*** Exercise data ***

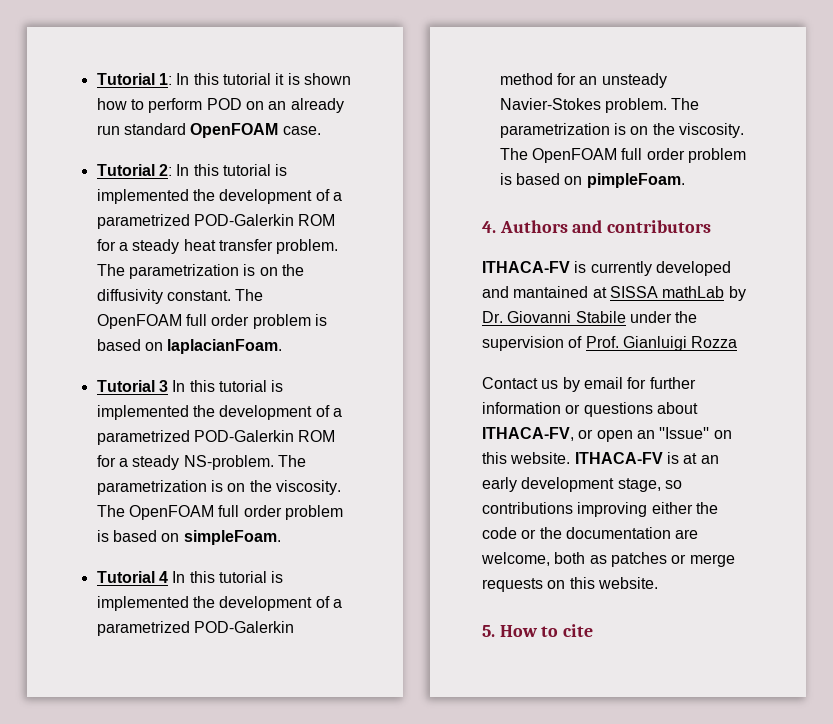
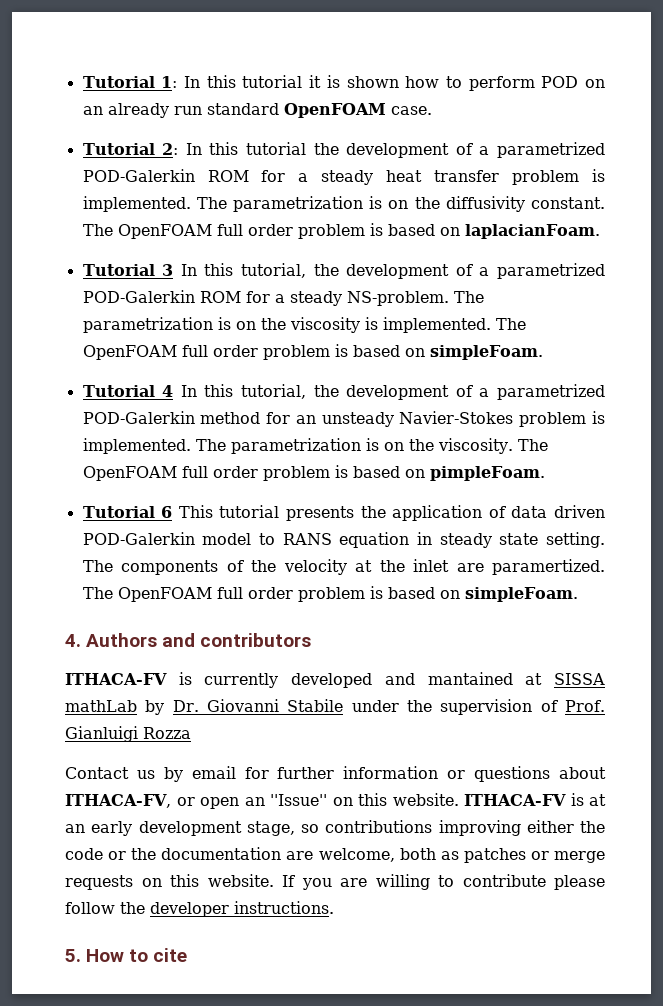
[275,164,288,176] [96,189,189,204] is implemented -> (306, 148) none
[276,239,339,254] problem. -> [512,169,605,185] [82,196,191,212] problem is implemented.
[218,380,284,392] [96,405,189,420] tutorial is implemented -> [240,263,306,278] tutorial,
[275,480,341,495] viscosity. -> [289,317,491,333] viscosity is implemented.
[218,571,284,583] [96,596,189,611] tutorial is implemented -> [240,384,306,399] tutorial,
[604,98,667,113] problem. -> [519,411,605,427] [82,438,191,454] problem is implemented.
(685, 180) none -> [82,505,605,521] [82,532,605,548] [82,559,605,575] [82,586,578,602] // Tutorial 6 This tutorial presents the application of data driven POD-Galerkin model to RANS equation in steady state setting. The components of the velocity at the inlet are paramertized. The OpenFOAM full order problem is based on simpleFoam.
(658, 583) none -> [282,874,605,890] [65,901,334,917] If you are willing to contribute please follow the developer instructions.

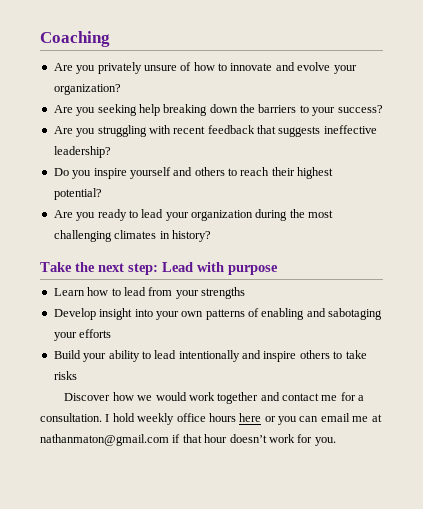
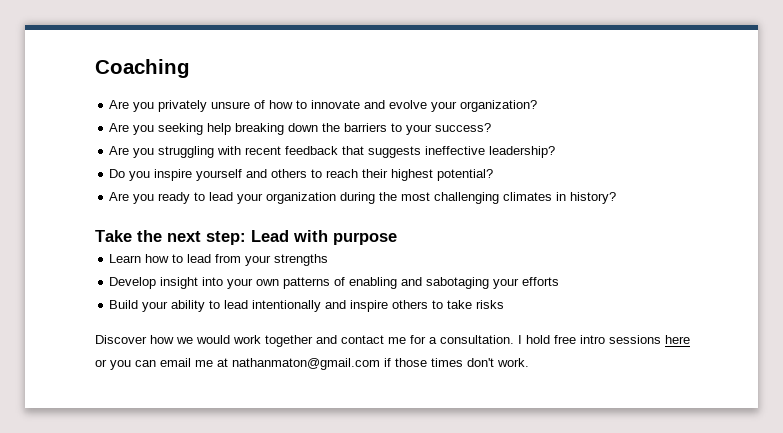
[137,413,236,425] weekly office hours -> [554,335,661,344] free intro sessions
[182,434,336,446] that hour doesn’t work for you. -> [395,358,529,367] those times don't work.

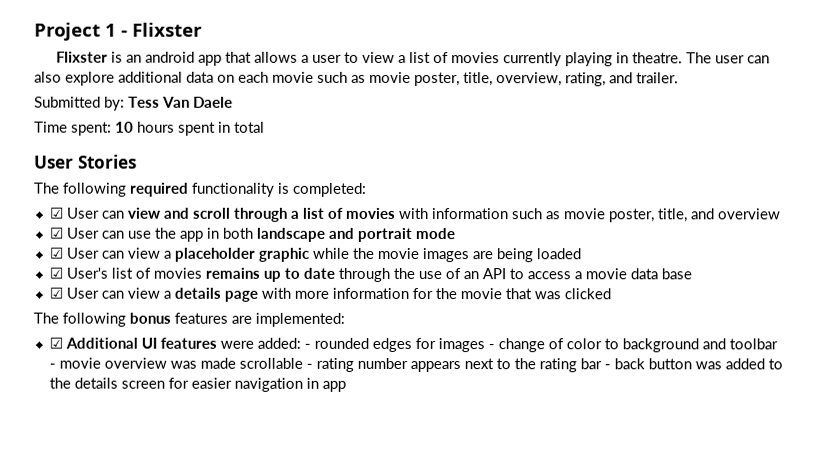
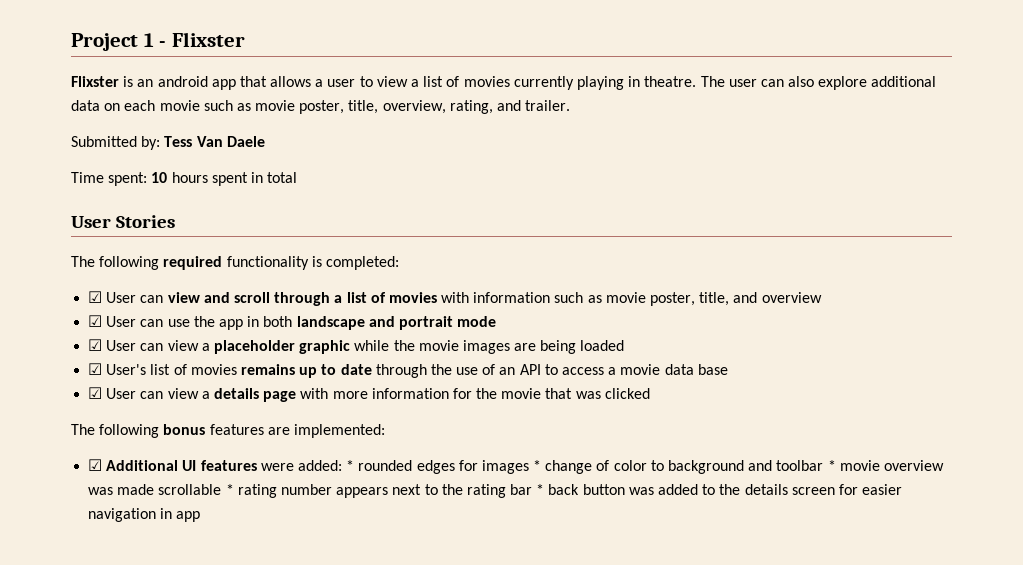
[303,343,311,349] - -> [346,460,355,471] *
[487,344,495,350] - -> [533,460,542,471] *
[48,363,56,369] - -> [827,460,836,471] *
[305,363,313,369] - -> [225,484,234,495] *
[603,364,611,370] - -> [536,484,545,495] *

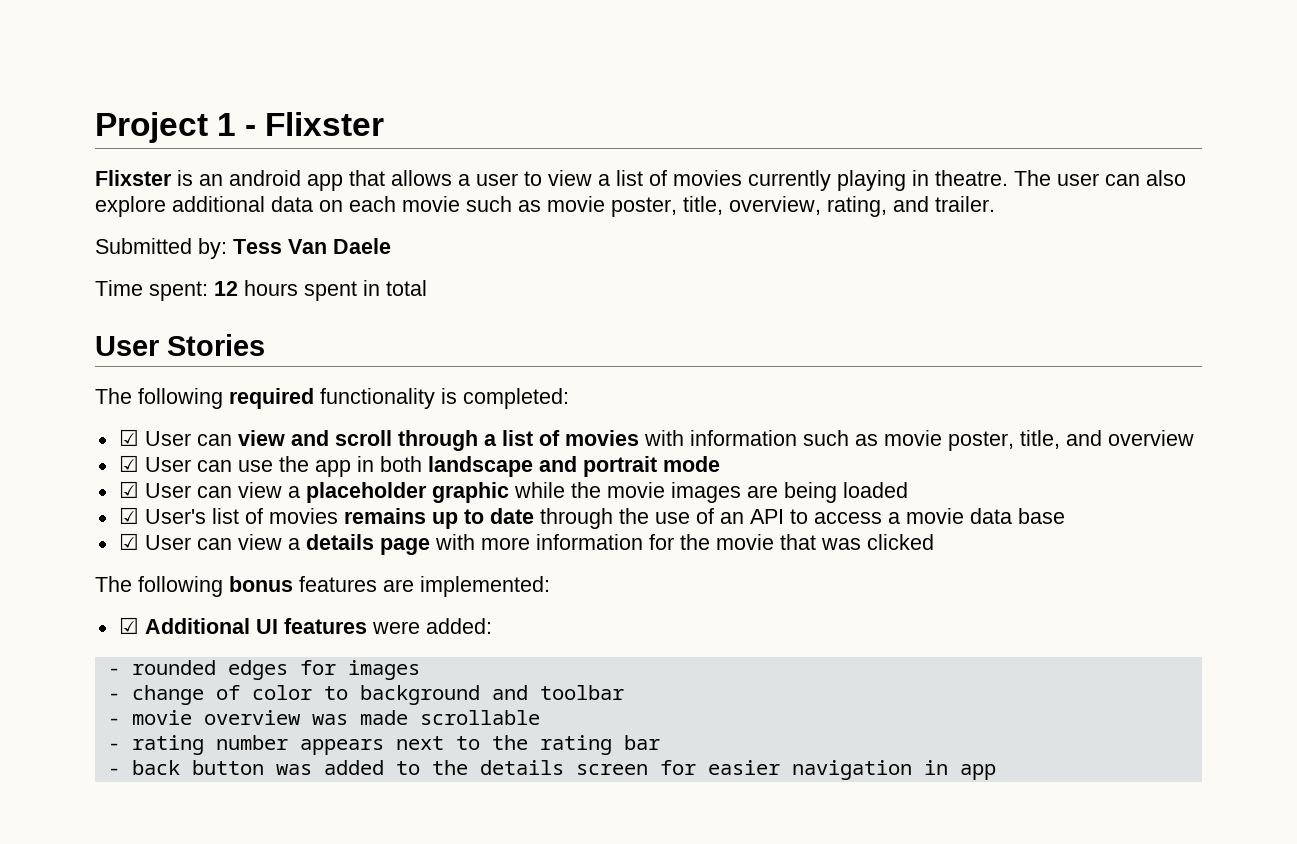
[151,172,168,183] 10 -> [214,281,238,296] 12
[346,460,355,471] * -> [107,668,120,675] // -
[533,460,542,471] * -> [107,693,120,700] // -
[827,460,836,471] * -> [107,718,120,725] // -
[225,484,234,495] * -> [107,743,120,750] // -
[536,484,545,495] * -> [107,768,120,775] // -

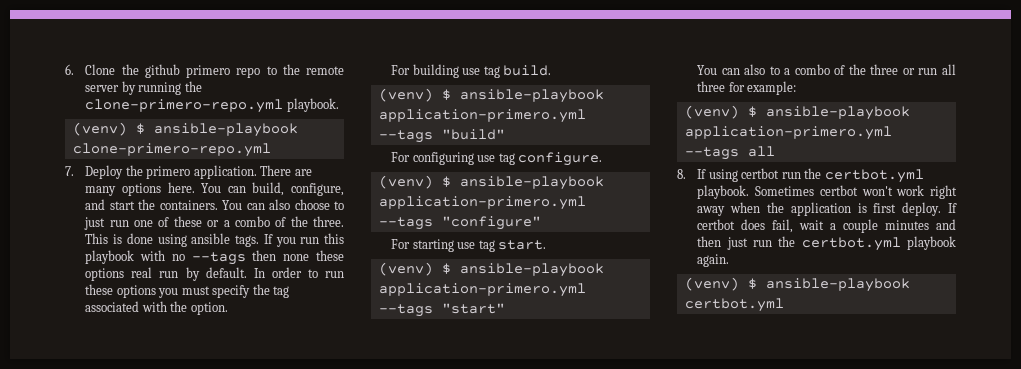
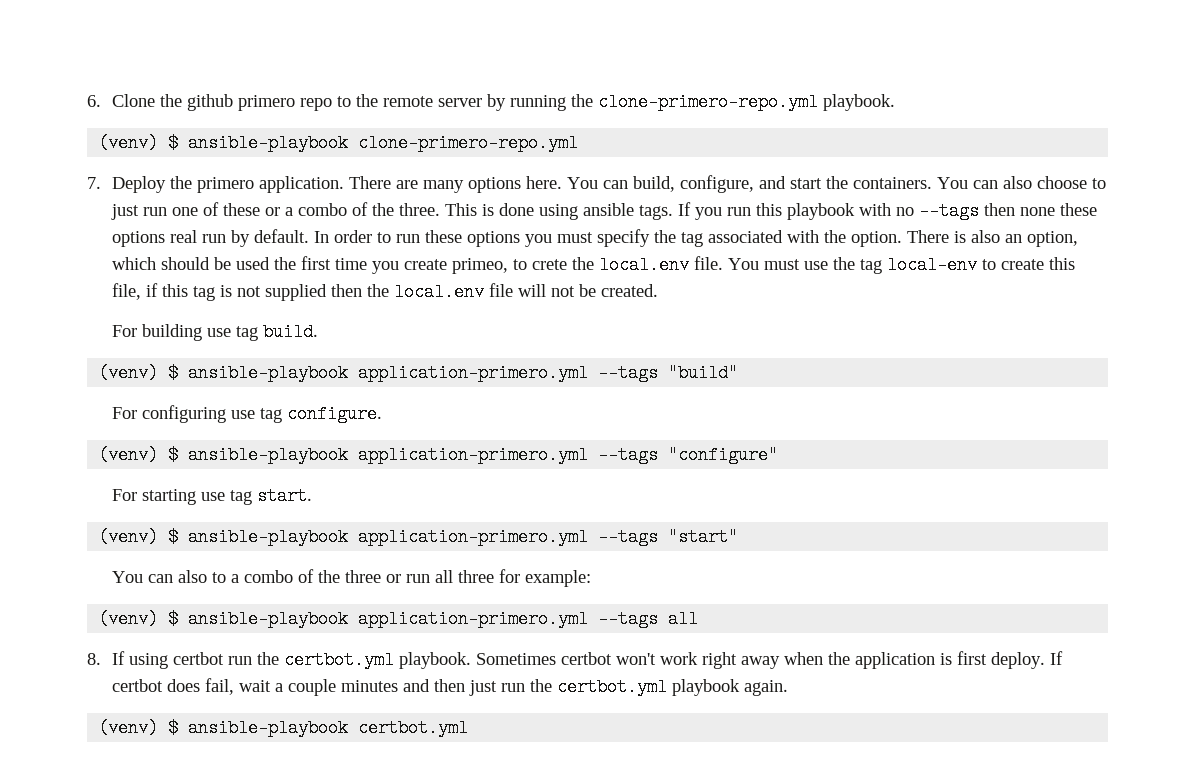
(228, 308) none -> [906,230,1078,247] [111,256,1075,274] [111,283,658,301] There is also an option, which should be used the first time you create primeo, to crete the local.env file. You must use the tag local-env to create this file, if this tag is not supplied then the local.env file will not be created.

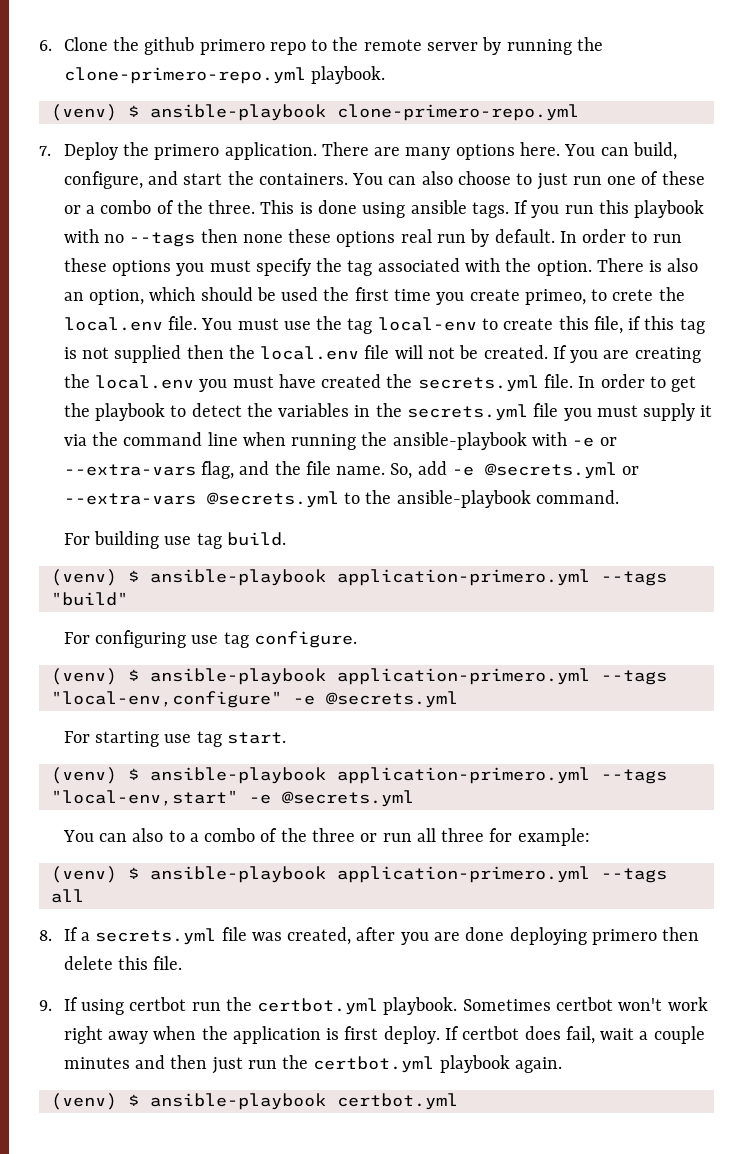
(658, 290) none -> [552,345,701,363] [63,374,697,392] [63,403,713,421] [63,432,617,450] [63,461,640,479] [63,490,619,508] If you are creating the local.env you must have created the secrets.yml file. In order to get the playbook to detect the variables in the secrets.yml file you must supply it via the command line when running the ansible-playbook with -e or --extra-vars flag, and the file name. So, add -e @secrets.yml or --extra-vars @secrets.yml to the ansible-playbook command.
[668,446,779,464] "configure" -> [50,691,458,708] "local-env,configure" -e @secrets.yml
[668,528,739,546] "start" -> [50,790,414,807] "local-env,start" -e @secrets.yml
(125, 658) none -> [81,927,700,945] [63,956,183,970] [39,997,78,1011] a secrets.yml file was created, after you are done deploying primero then delete this file. // 9. If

*** End of Exercise data ***

* Required work *
Wherever "file" turns up in the records, copy the whole line.

* Solution to this problem *
(228, 308) none -> [906,230,1078,247] [111,256,1075,274] [111,283,658,301] There is also an option, which should be used the first time you create primeo, to crete the local.env file. You must use the tag local-env to create this file, if this tag is not supplied then the local.env file will not be created.
(658, 290) none -> [552,345,701,363] [63,374,697,392] [63,403,713,421] [63,432,617,450] [63,461,640,479] [63,490,619,508] If you are creating the local.env you must have created the secrets.yml file. In order to get the playbook to detect the variables in the secrets.yml file you must supply it via the command line when running the ansible-playbook with -e or --extra-vars flag, and the file name. So, add -e @secrets.yml or --extra-vars @secrets.yml to the ansible-playbook command.
(125, 658) none -> [81,927,700,945] [63,956,183,970] [39,997,78,1011] a secrets.yml file was created, after you are done deploying primero then delete this file. // 9. If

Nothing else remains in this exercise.